Nature is doing fine all around us...adapting to the changes we make to our environment.
Sometime in the 1990s I noticed some birds chirping and swarming around one of the bridges on our bottom road.
They looked like a swallow but were definitely NOT barn or tree swallows. After studying them for a few moments and then looking under the bridge it hit me - they were Cliff Swallows.
What in the world are they doing around here - there are no cliffs in this area and then it came to me...almost all of the bridges we have now are made of concrete and replaced the wooden beam bridges the county roads and the railroads always had.

So apparently these swallows have adapted to our modern bridges to use them as an excellent place to raise a colony.
For many years I noticed they were struggling with those darn English Sparrows. The enclosed mud nests are the perfect place and size hole for those invasive and aggressive sparrows to take over the nests.

So for many years the swallows moved from one concrete bridge to another. There are 3 in our bottom...
Then a few years later I noticed the swallows had moved to the East Street bridge by Willow Creek.
I was glad they continued to colonize in this area, but sad they weren't on our bottom road.

Then after only a year or two along Willow Creek they moved back to the bridges in our bottom, which I'm happy about because they are great at catching and feeding on flying insects.

I hadn't inspected their nests for about 5 years and was amazed when I saw how they have really taken over the outside concrete beam.
During prior years they made nests in a more hap-hazard way on the beams underneath and not all in a row.

I think they figured out there is safety in numbers by mostly nesting together as shown below.
Those darn English Sparrows, which are NOT native, but brought over by some of the Pioneers a long time ago, are not as much of a threat when the swallows colonize this way.
I also have an aggressive trapping process to catch and reduce the English Sparrow population on our farm.
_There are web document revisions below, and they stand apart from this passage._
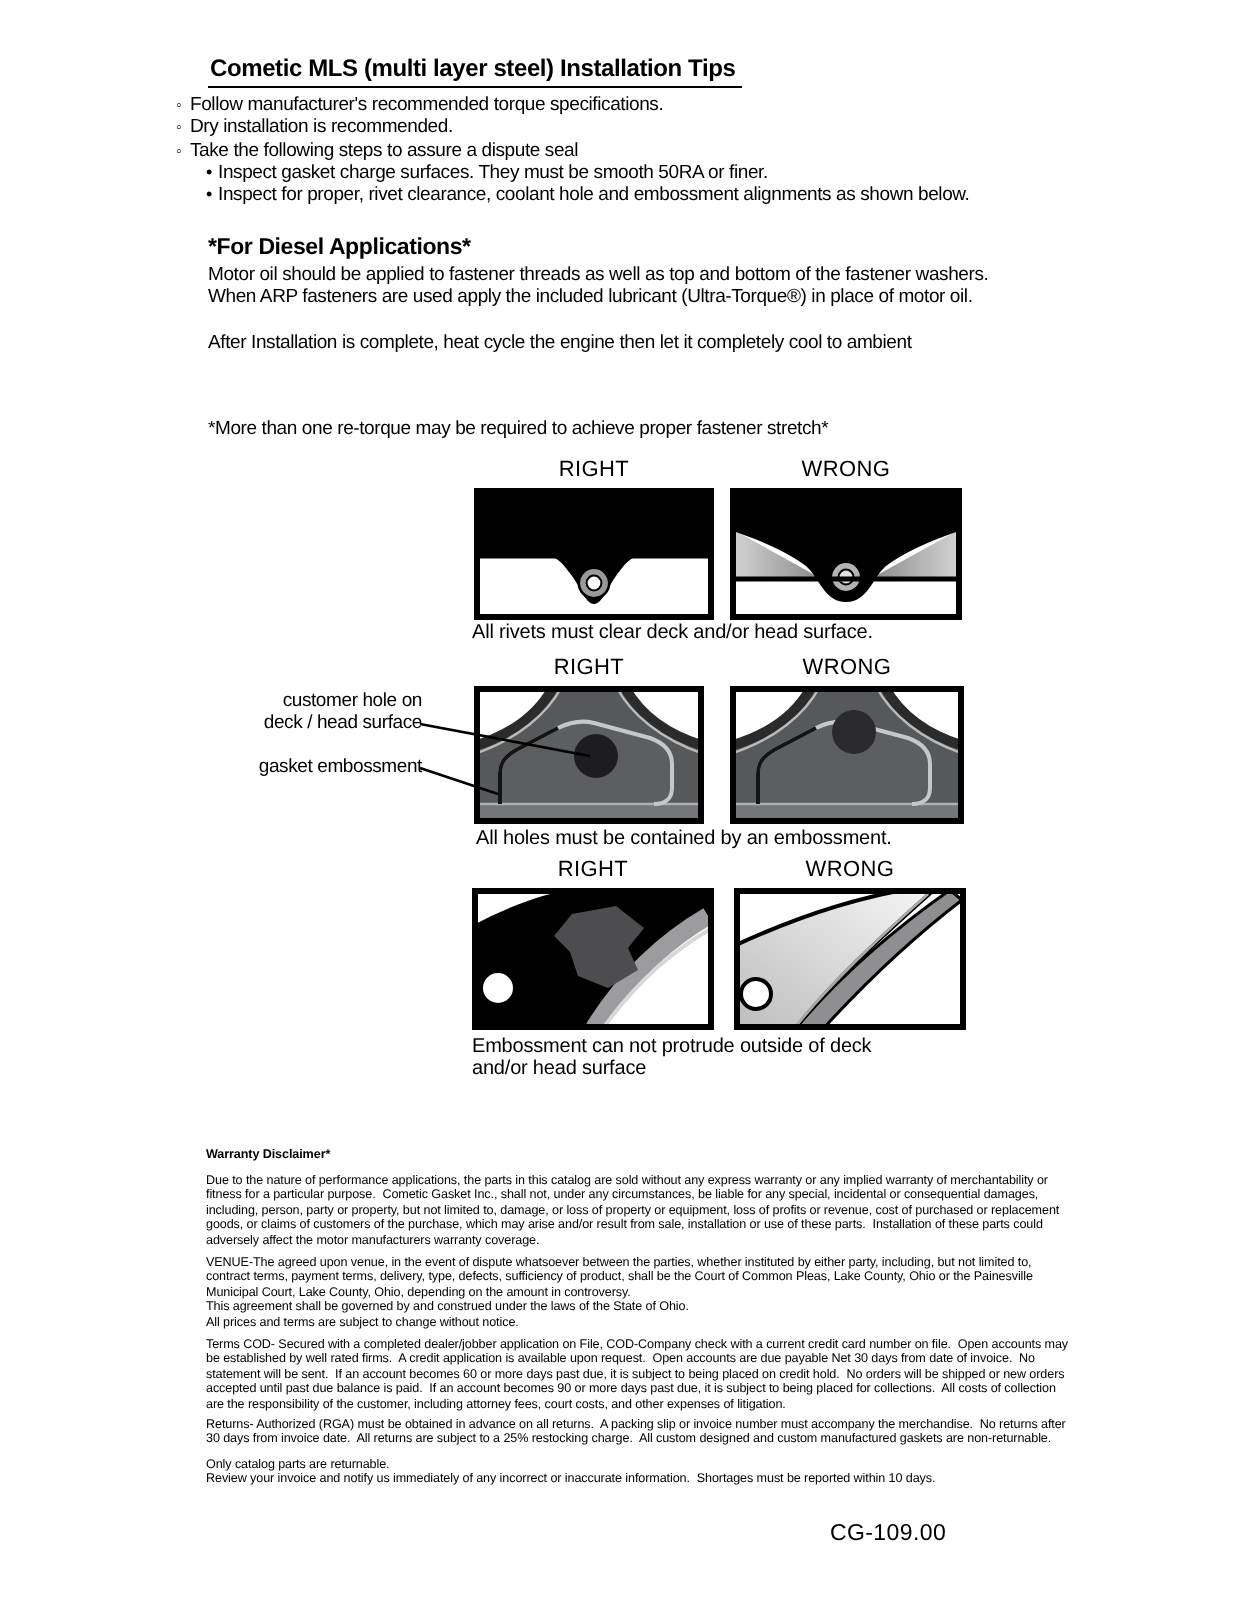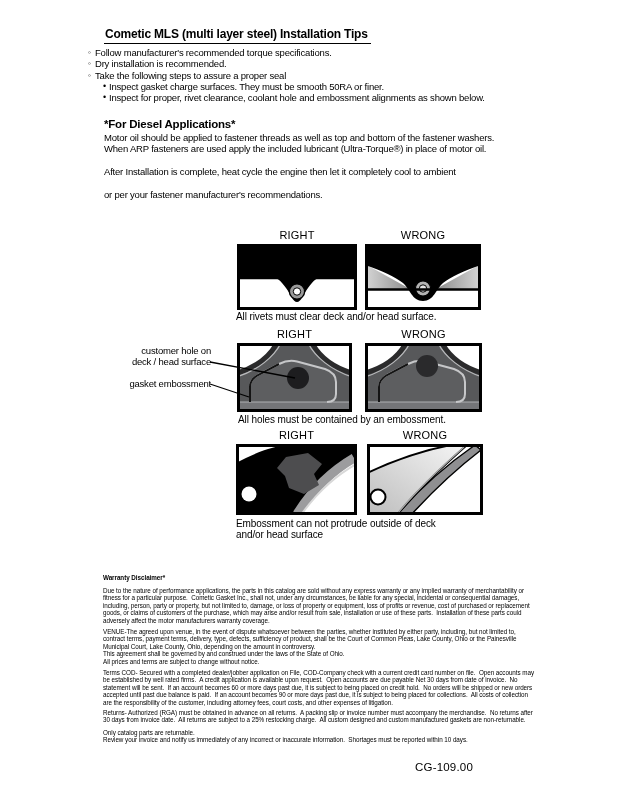"Take the following steps to" span { text: proper -> dispute }
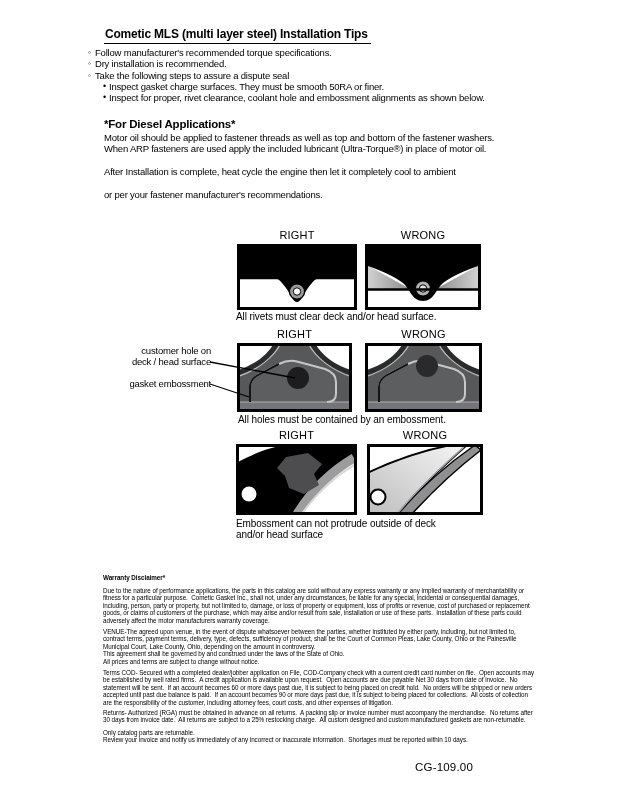"or per your fastener manufacturer's" div.line { html: <div>or per your fastener manufacturer's recommendations.</div> -> none }
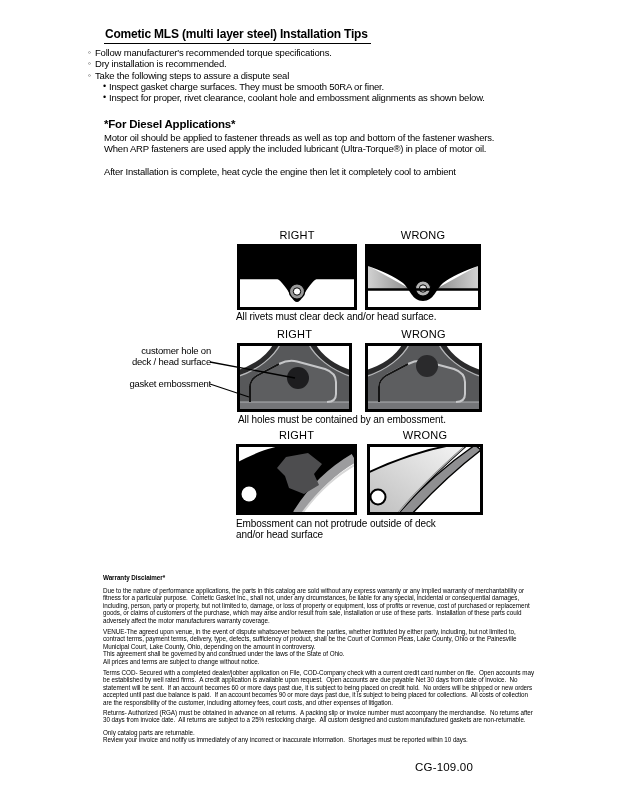"*More than one re-torque may" div.line { html: none -> <div>*More than one re-torque may be required to achieve proper fastener stretch*</div> }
I've been doing this to help the Bluebird and Tree Swallow trail I've been maintaining for around 40 years.

As I'm writing this article, I continue to reflect on the number of bird and other animal species we have now that did not exist here when I was a kid...including those darn deer that have really adapted to the changes we've made to Iowa's environment and have become very fruitful and multiply.

Bird species we have now but didn't see when I was a kid: Turkey Vultures, Kestrels, Cliff Swallows, Bald Eagles, Asian Doves, and several more I can't think of right now...

The colony has been growing over the years.

I would guess the reason why some nests have fallen off or broke apart is from the vibrations created by the heavy truck traffic...but for the most part the nests appear to be "hanging in there..."

Cliff Swallows swarming around me

I was concerned in May when the approaches to each bridge were repaired. The construction crew was using a large hydraulic hammer drill, concrete saws, and all kinds of noisy equipment...Would the swallows abandon the bridge was on my mind each day they worked - well these birds are very tolerant and accepting of we noisy humans and stayed with the bridge and defended their colony.

I don't think the swallows felt threatened by my presence, because they didn't attack me like some birds do when they perceive their nests are threatened, but they definitely were annoyed with me.